Unable to walk without assistance due to the intensity of his treatment, he led me to his room where I slept in a sea of colours and sensitivity. The next day I woke up literally feeling Lighter. As if my body had been washed of poisons and cleansed of self destruction. My yoga practice flew. The energy I felt streaming through my flesh felt so Alive, that I relaxed into the asanas, smiling uncontrollably from the combined sensations of the 'second layer of yoga' that was pervading my new body; my new self.


And this was how I made another Friend. Unexpectedly – like all of the Wonderful others - and as a result of a long chain of difficulties, and in this incredible country. It is another encounter which leaves me thinking that there are layers upon layers of experiences to face, challenges to dissect, and connections to remake and the importance of keeping ones eyes wide open.


Thank You from the Heart which you found.

Friday, October 10, 2008

Leaving Fear Behind


'Talk Tibet': A weekend public forum which aims to bring the people of Dharamasala together – to Talk – about Tibet. It is a space for news to be dispersed, experiences to be shared, and opinions to be formed and reformulated.

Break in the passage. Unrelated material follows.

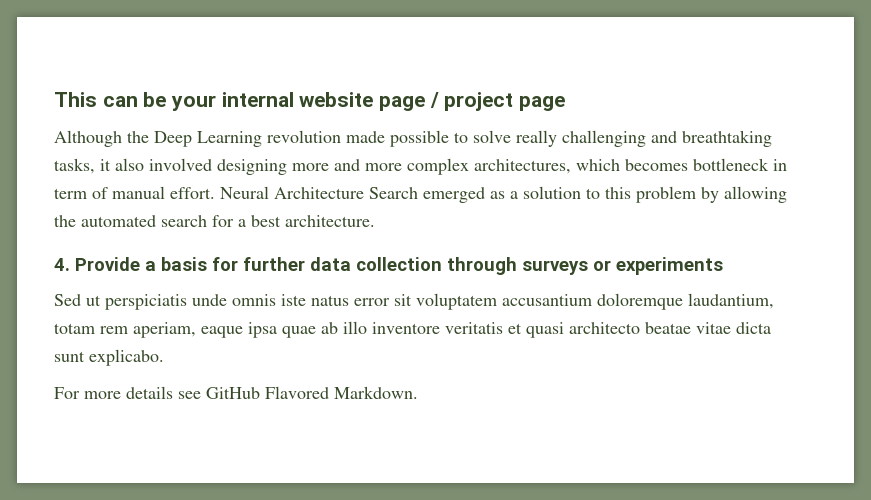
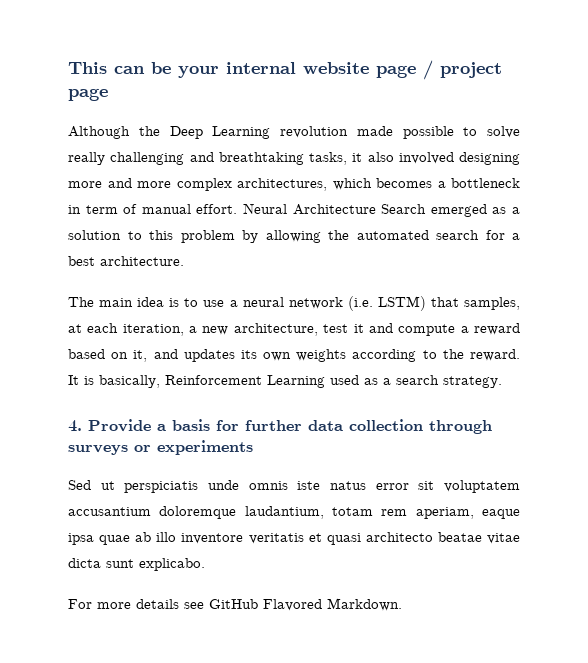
(688, 165) none -> [437,181,446,188] a
(375, 221) none -> [68,296,520,311] [68,323,520,336] [68,349,520,362] [68,375,502,388] // The main idea is to use a neural network (i.e. LSTM) that samples, at each iteration, a new architecture, test it and compute a reward based on it, and updates its own weights according to the reward. It is basically, Reinforcement Learning used as a search strategy.

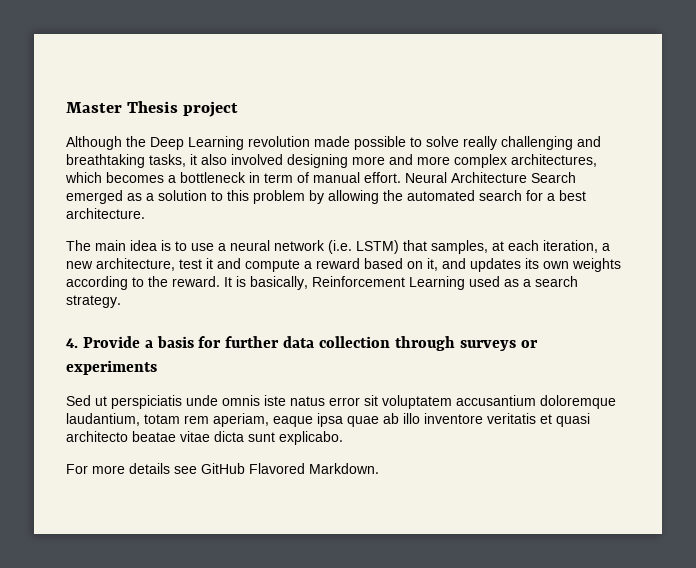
[68,60,433,80] This can be your internal website page / -> [66,101,178,113] Master Thesis
[68,88,108,101] page -> (238, 109) none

The people who gather together every weekend are mainly Tibetan, but they could be Indian, and very often there are just like Me; tourists, travellers, volunteers, yogis, outsiders trying to see through the eyes of the insiders.

This weekend a recently filmed documentary was shown which was shot by Tibetans, of Tibetans and filmed inside Tibet. The aim of the film was to ask 'ordinary' Tibetans what they really felt about the Dalai Lama, China, and the Beijing Olympic Games. The mixed audience totally reflected the public forum as a space for the voices of Tibetans to be heard by exiled Tibetans.

The documentary was called Leaving Fear Behind (or Jigdrel in Tibetan) and it was precluded by a eight minute radio interview with the film makers wife, Lhamo. The radio broadcast began with a description of the “a petit woman, who shaved her head in solidarity with the March 2008 protests in Tibet, and who wakes at one o'clock every morning to bake bread in order to support her family.” From the description I immediately knew the woman. I turned around to see Lhamotso sitting behind me. I pass Lhamo every morning as I walk to yoga and she walks to the market. As I walk to feel the energy of life, she walked to preserve it: carrying her massive basket of bread by passing a rope around her forehead and then over the basket. She attracts my attention because her head is not bald enough to be that of a nuns and neither it is long enough to be a lay woman's.

On the radio interview Lhamo spoke about her frustration at having to bring up her children without a father. She spoke about her support for her husband. She pleaded to all listeners to fight for his release because just days after her husband, Dhondup Wangchen, had finished filming Leaving Fear Behind, he was detained by Chinese security authorities. Dhondup was held in Ershilipu Detention Center in Xining for three months and before her was moved to another detention center, and then another, and then the news stopped coming. His assistant, Jigme Gyatso, a Tibetan Buddhist monk, was also detained, and has also 'disappeared'.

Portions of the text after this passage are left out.